Ideally in a beautiful sunlit workspace, confidently working on an editorial illustration for a newspaper or magazine. Or making sketches for a client with a good cause. I’d like to continue working as a graphic designer as well, to mix things up and avoid getting into a rut. Also, I think there’s a lot of potential in pairing graphic design and illustration. Who knows, maybe I’d be working on another illustrated book. I’m really interested in people and their stories and enjoy researching topics – whether it’s about a woman sailing the world or a local taxidermist. I like passing on these stories and people’s knowledge via illustration and I could see myself pursuing this field further in the future.
9. What about in ten?
Same as in five years. Additionally I could imagine myself teaching and giving workshops at some point in my career.
10. What do you hope to achieve with your art?
Thankfully I myself am quite a serene person by nature, but there are people close to me who are less fortunate, who are or have been struggling with anxiety, depression and other negative emotions. With my illustrations I’m hoping to convey a soothing sense of serenity, calm and kindness to people, even if it’s just for a second or two.
11. Now, tell us a little more about you as a person: what is your favourite food?
I love ramen and soups in general and could eat them literally every day. And good bread!
12. Favourite book?
Currently I’m reading »Die Anatomie des Schicksals« by Johannes Huber, which explains how our ancestors’ lives and behavioural patterns influence ours in a sciency way. A book which I was impressed by and still think about its content regularly is »The Chips Are Down« (»Les jeux sont faits«) by Jean-Paul Sartre. To calm myself down in crazy times I like to comfort read the Harry Potter series over and over again (which millennial doesn’t?).
13. Favourite genre of music?
My taste in music is very widespread and depending on my mood: Indie, Rock, Alternative, Swing, Blues and the occasional Jazz and French Chansons.
14. What are your hobbies?
Apart from drawing I’m pretty basic: meeting friends, having movie nights, travelling, roaming flea markets, making things like macramé plant hangers and punch needle pillows, going on walks and small hikes with my dog and trying out new recipes with my boyfriend.

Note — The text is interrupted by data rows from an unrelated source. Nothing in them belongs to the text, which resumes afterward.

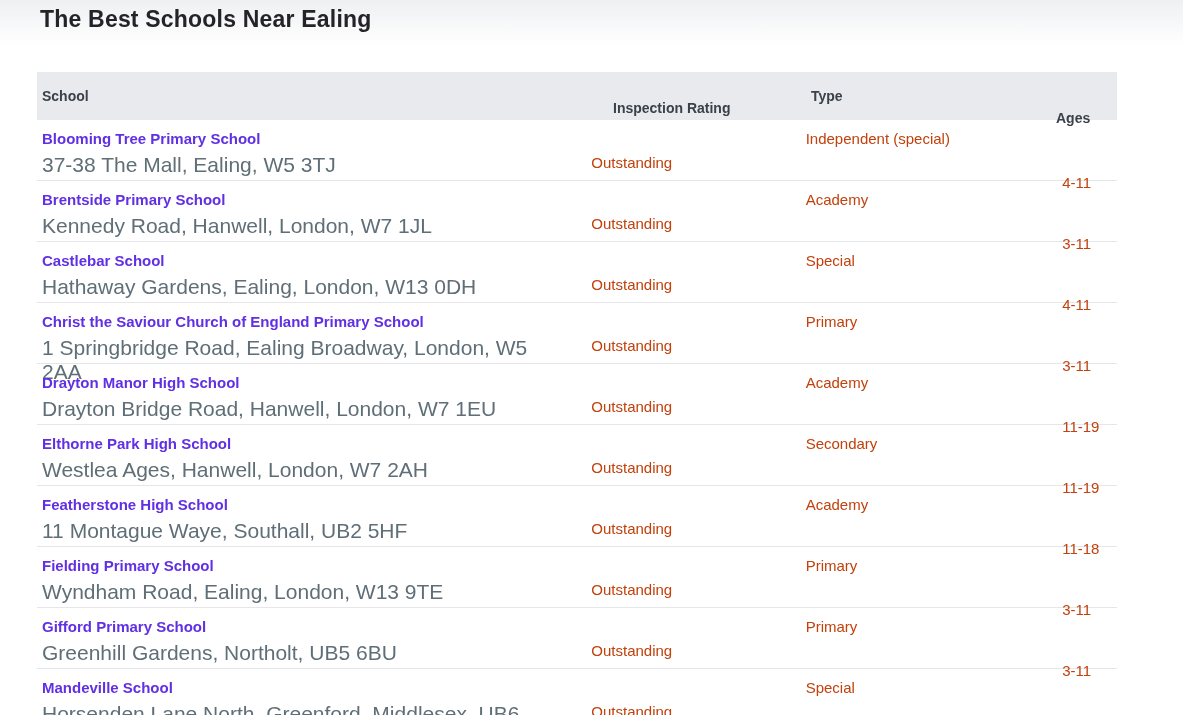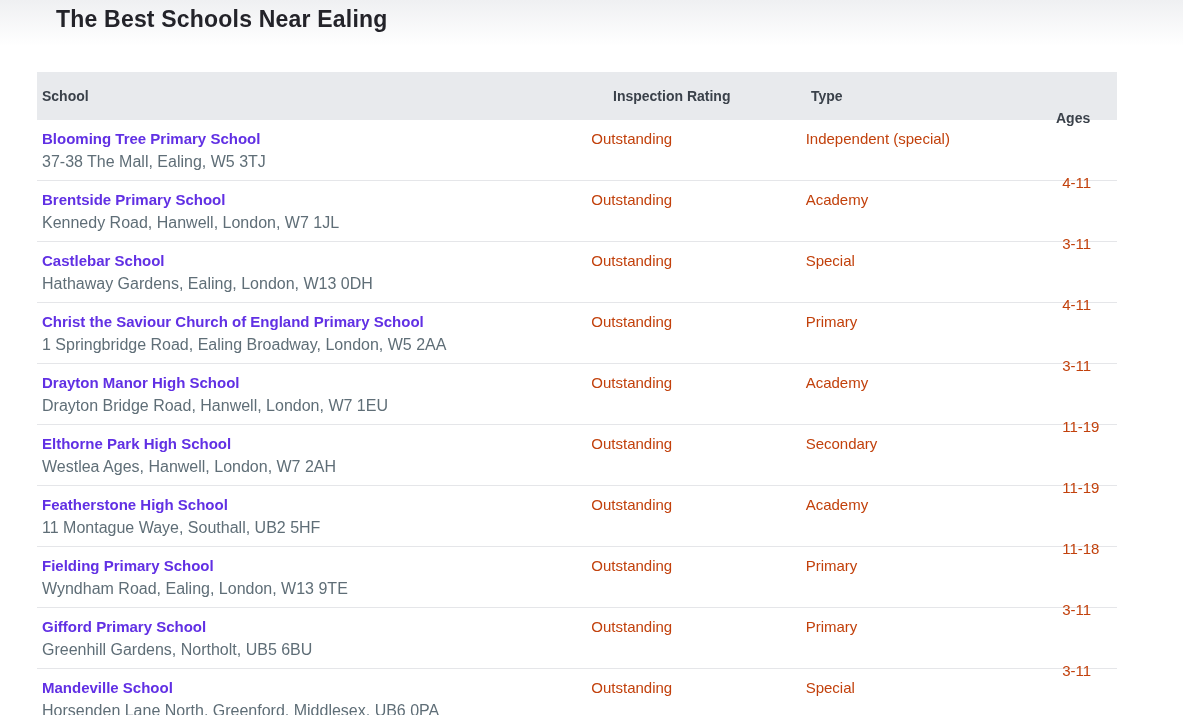--- a/index.html
+++ b/index.html
@@ -11,46 +11,45 @@
   }
   .top-fade {
     position: absolute; left: 0; top: 0; width: 1183px; height: 46px;
     background: linear-gradient(180deg, #eff0f2 0%, #ffffff 100%);
     pointer-events: none;
   }
   .page-title {
     position: absolute; left: 40px; top: 6px;
     font-size: 23px; font-weight: 700; color: #232329;
     letter-spacing: 0.2px;
-    margin-left: 16px;
   }
   .schools-table {
     position: absolute; left: 37px; top: 72px; width: 1080px;
     font-size: 15px;
   }
   .thead {
     display: flex; align-items: center;
     height: 48px; background: #e8eaed;
     font-size: 14px; font-weight: 700; color: #3a414a;
   }
   .tr {
     display: flex; align-items: flex-start;
     height: 61px; border-bottom: 1px solid #e5e6e9;
     padding-top: 10px; background: #ffffff; gap: 36px;
   }
   .col-school { width: 571px; padding-left: 5px; }
-  .col-rating { width: 198px; padding-left: 5px; }
+  .col-rating { width: 198px; padding-left: 5px; margin-top: 24px; }
   .col-type   { width: 245px; padding-left: 5px; }
   .col-ages   { width: 66px;  padding-left: 5px; margin-top: 44px; }
   .school-link {
     display: inline-block;
     color: #6130e4; font-weight: 700; font-size: 15px;
     text-decoration: none; cursor: pointer;
   }
-  .addr { margin-top: 6px; color: #5f6e77; font-size: 16px; }
+  .addr { margin-top: 6px; color: #5f6e77; font-size: 21px; }
   .cell-text { color: #c2410c; font-size: 15px; }
 </style>
 </head>
 <body>
 
 <div class="top-fade"></div>
 
 <h1 class="page-title">The Best Schools Near Ealing</h1>
 
 <div class="schools-table">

And I really enjoy taking care of my house plants (don’t like outdoor gardening though). I just propagated my first begonia corallina and am super proud of those tiny little roots she grew so far. There’s something oddly satisfying in watching them grow a bit every day!
15. If you weren’t an artist, what would you be?
An ornithologist travelling from one place to another. Or maybe I’d settle down on a beautiful coast somewhere, specialising in aquatic birds.